Mis días pasan tranquilos, y mientras escribo apuro el primer café de la mañana, pienso en todo lo ocurrido en esta ya lejana semana, y me sigue pareciendo que desde que llegué ha pasado una eternidad.

Mi amigo el Bigotes lleva dos días en casa de una hermana que vive en otra localidad, y aunque no me lo quiera creer, echo de menos sus charlas, sus deducciones de una lógica popular aplastante, y sobre todo esa falta de empatía con unos y otros, pues a la hora de decir verdades aplica ungüento en todo partido u opinión. Y esa eternidad ya vivida me deja lugar, no a opinar, pues no siendo mi ciudad, entiendo que no me corresponde, pero sí que me permite ver la historia desde una perspectiva lejana y fría. [Lee aquí los capítulos anteriores]

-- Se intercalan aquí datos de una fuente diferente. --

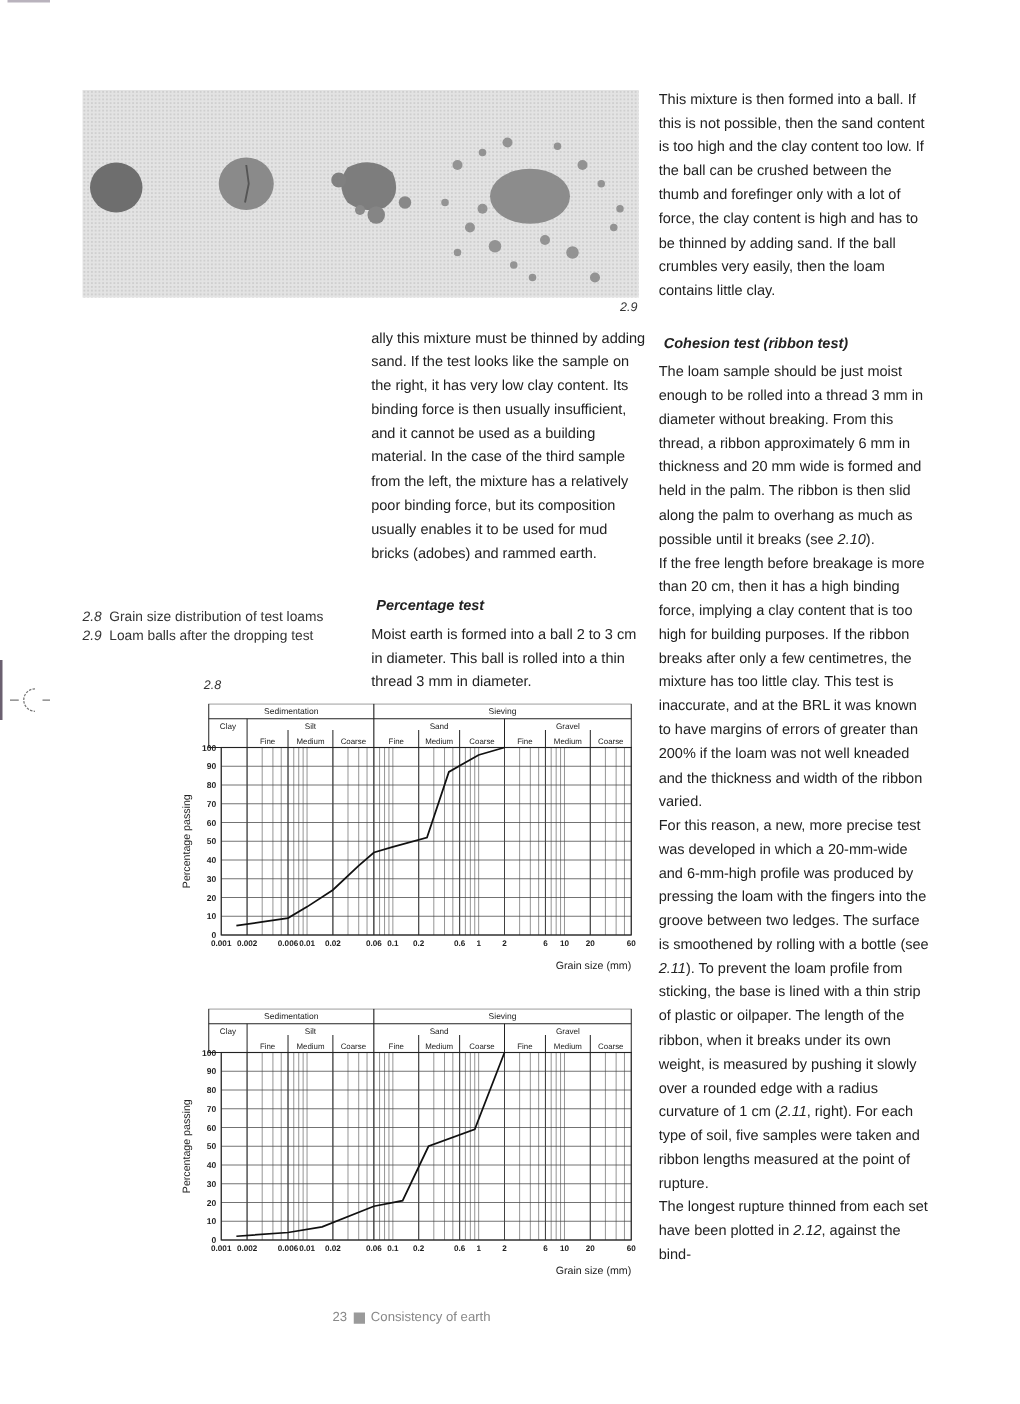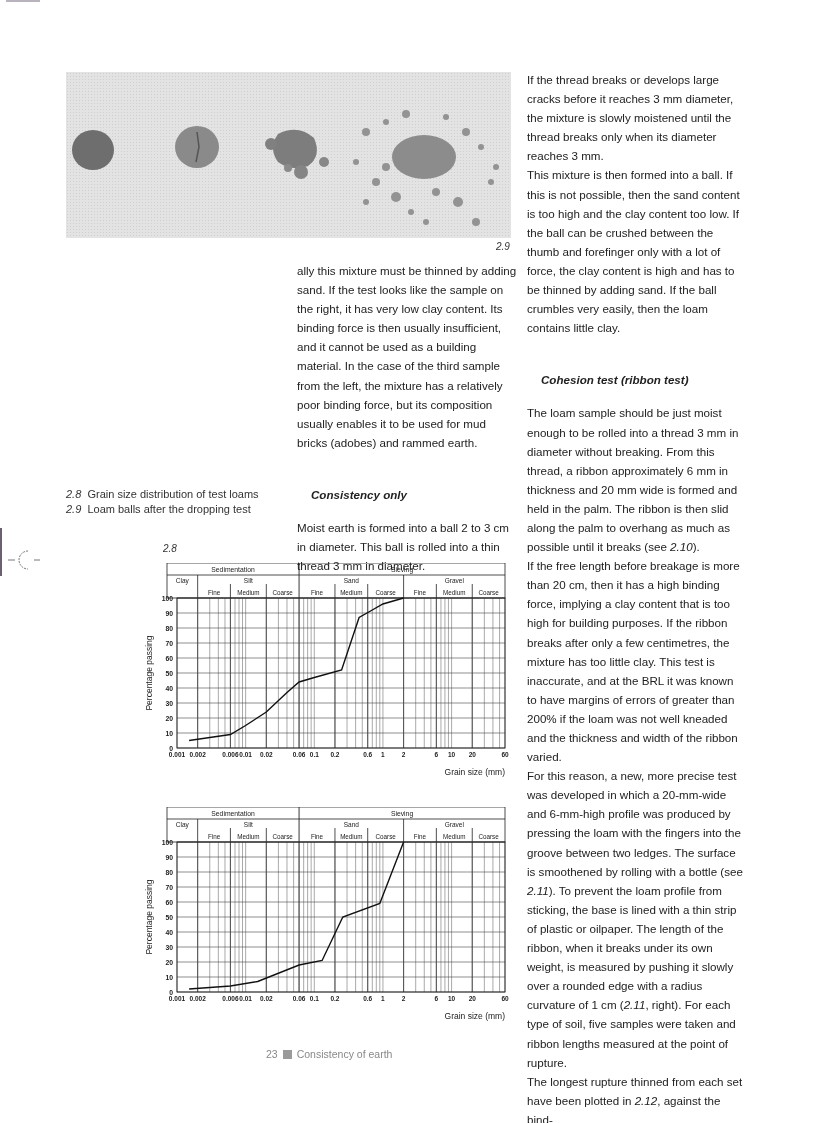--- a/index.html
+++ b/index.html
@@ -76,7 +76,6 @@
 </div>
 
 <div class="col" style="left:527px;top:70px;width:216px;">
-  <p>If the thread breaks or develops large cracks before it reaches 3 mm diameter, the mixture is slowly moistened until the thread breaks only when its diameter reaches 3 mm.</p>
   <p>This mixture is then formed into a ball. If this is not possible, then the sand content is too high and the clay content too low. If the ball can be crushed between the thumb and forefinger only with a lot of force, the clay content is high and has to be thinned by adding sand. If the ball crumbles very easily, then the loam contains little clay.</p>
   <div class="gap"></div>
   <h4>Cohesion test (ribbon test)</h4>

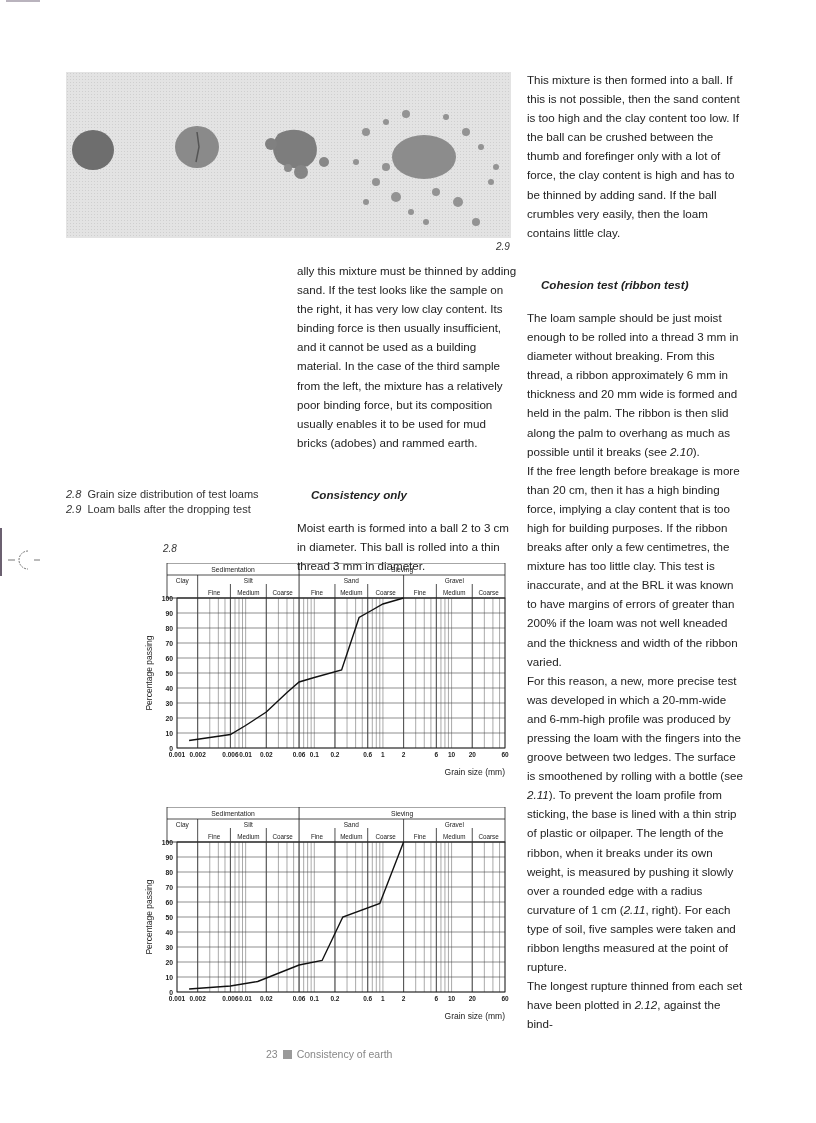--- a/index.html
+++ b/index.html
@@ -13,7 +13,7 @@
   .fignum{position:absolute;font-size:10px;font-style:italic;color:#333;}
   .col{position:absolute;font-size:11.6px;line-height:19.1px;color:#222;}
   .col p{margin:0;}
-  .col h4{margin:14px;font-style:italic;font-weight:bold;font-size:11.6px;}
+  .col h4{margin:4px;font-style:italic;font-weight:bold;font-size:11.6px;}
   .gap{height:19px;}
   .caption{position:absolute;left:66px;top:487px;font-size:11px;line-height:14.6px;color:#333;}
   .caption i{font-style:italic;}

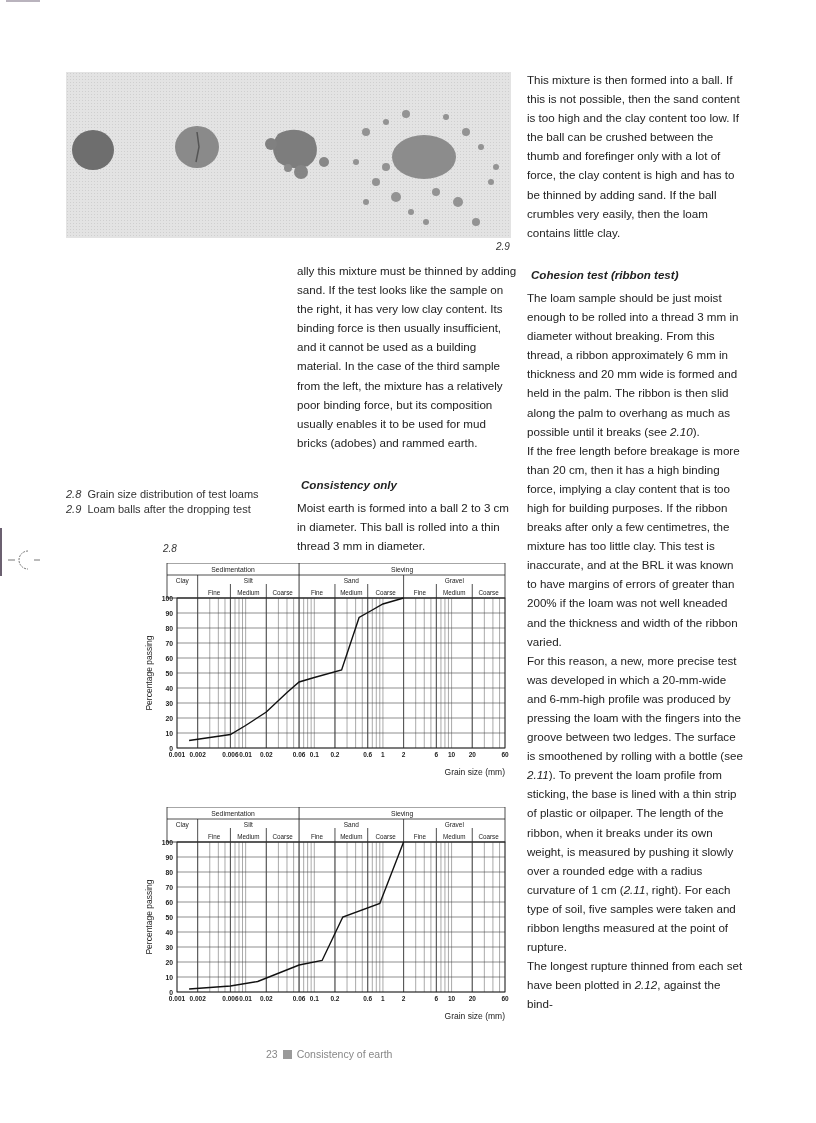--- a/index.html
+++ b/index.html
@@ -71,7 +71,7 @@
 <div class="col" style="left:297px;top:261px;width:222px;">
   <p>ally this mixture must be thinned by adding sand. If the test looks like the sample on the right, it has very low clay content. Its binding force is then usually insufficient, and it cannot be used as a building material. In the case of the third sample from the left, the mixture has a relatively poor binding force, but its composition usually enables it to be used for mud bricks (adobes) and rammed earth.</p>
   <div class="gap"></div>
-  <h4>Consistency only</h4>
+  <h4>Percentage test</h4>
   <p>Moist earth is formed into a ball 2 to 3 cm in diameter. This ball is rolled into a thin thread 3 mm in diameter.</p>
 </div>
 

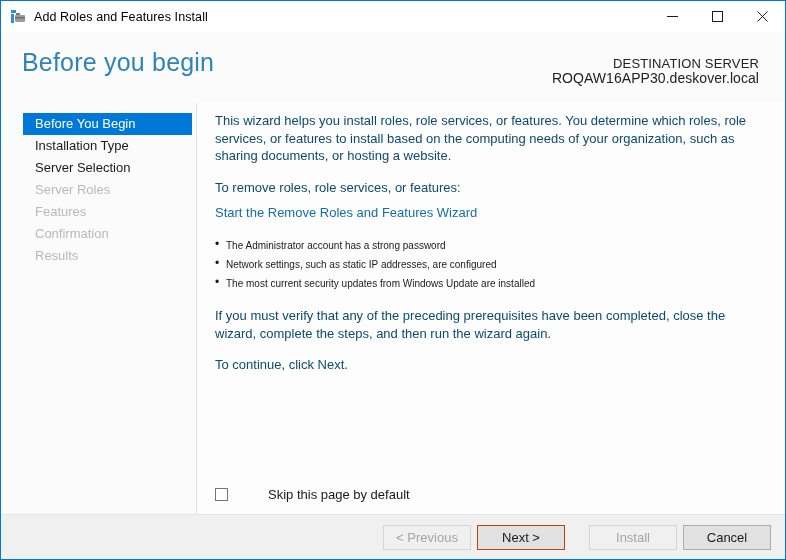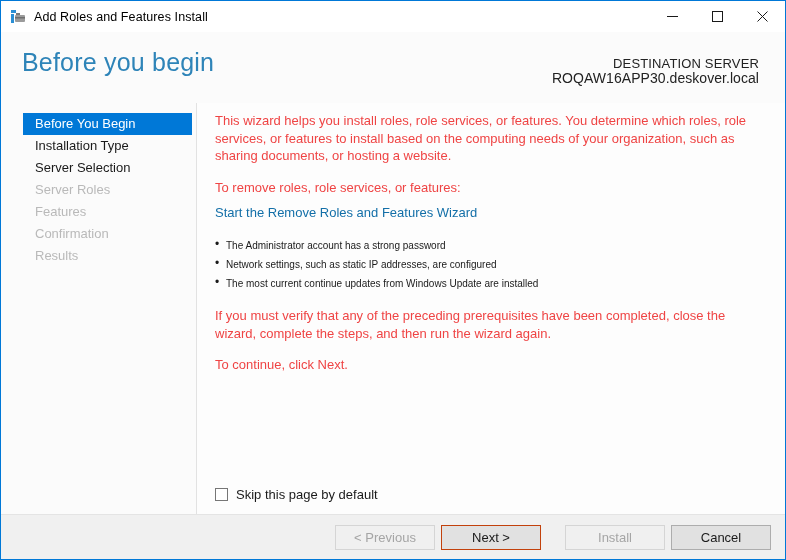--- a/index.html
+++ b/index.html
@@ -147,7 +147,7 @@
   }
   .para {
     font-size: 13px;
-    color: #ef4444;
+    color: #0c4a6e;
     line-height: 17.6px;
     margin: 0 0 14px 0;
     max-width: 546px;

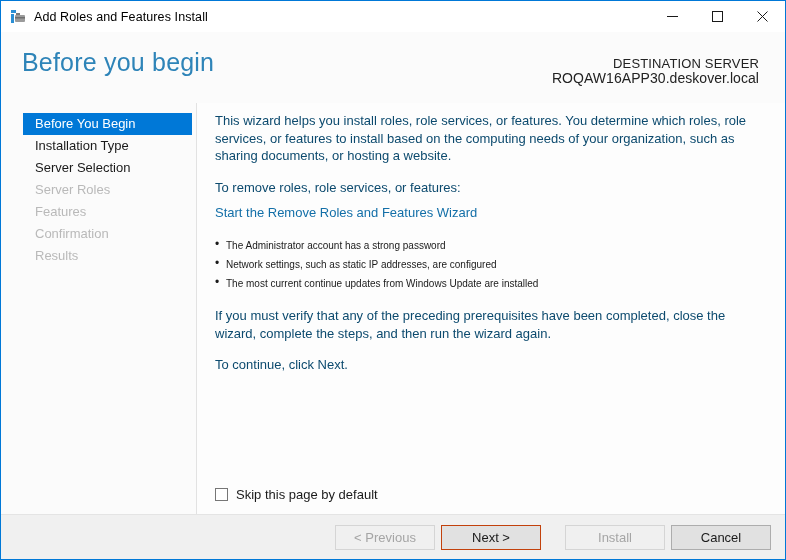--- a/index.html
+++ b/index.html
@@ -311,7 +311,7 @@
       <ul class="bullets">
         <li>The Administrator account has a strong password</li>
         <li>Network settings, such as static IP addresses, are configured</li>
-        <li>The most current continue updates from Windows Update are installed</li>
+        <li>The most current security updates from Windows Update are installed</li>
       </ul>
 
       <p class="para">If you must verify that any of the preceding prerequisites have been completed, close the wizard, complete the steps, and then run the wizard again.</p>

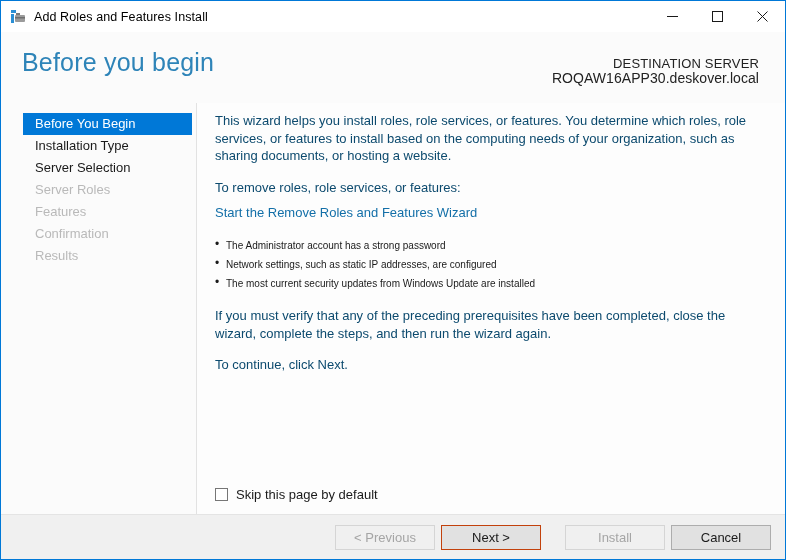--- a/index.html
+++ b/index.html
@@ -192,6 +192,7 @@
     display: flex;
     align-items: center;
     cursor: default;
+    gap: 32px;
   }
   .checkbox {
     width: 13px;

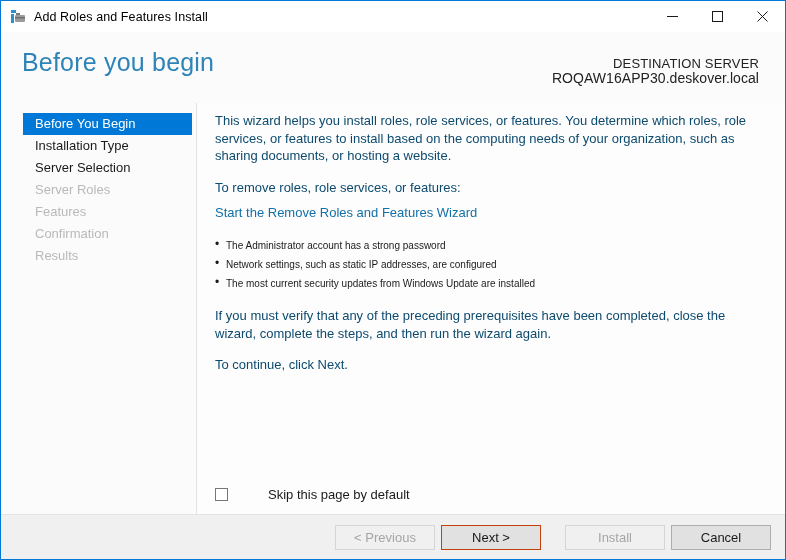--- a/index.html
+++ b/index.html
@@ -222,7 +222,7 @@
     gap: 6px;
   }
   .btn {
-    width: 100px;
+    width: 88px;
     height: 25px;
     box-sizing: border-box;
     font-family: "Liberation Sans", sans-serif;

Desde mi particular postura, sin que historias del pasado me intoxiquen, lo vivido es propio de una comedia al más puro estilo de Guareschi. Y es que por un lado si un ayuntamiento contrata algún servicio o promociona una zona de ocio, lo normal es que se le haga cumplir con la normativa, se le exija la documentación oportuna y ya está, no es alguien ajeno que quiere hacer algo.

Es como si voy a IKEA, me compro una cama y cuando la instalo yo mismo me digo que no autorizo al montaje de esa cama. Aun menos sentido tiene que desde los que se oponen digan que es ilegal, no injusto, ilegal, ya que la licencia le daría legalidad y la da quien ha promocionado, pudiendo legalizarla.

El rizo se enturbia cuando quien compra y monta la cama da la razón a quienes dicen que esa cama es ilegal, lo cual es muy raro, porque en parte hubiera bastado con exigirle la documentación precisa y legalizar. Pero es que lo mejor viene cuando la historia continúa, no ya por esto, sino porque habiendo hecho lo que hizo, lo hizo a sabiendas de que hizo lo que había hecho.

Yo siempre pensé que los políticos de mi país eran demasiado viscerales, como il  Cavaliere, sin embargo aquí son distintos, cada cual que saque sus conclusiones. Me hubiera gustado conocer la opinión del Bigotes.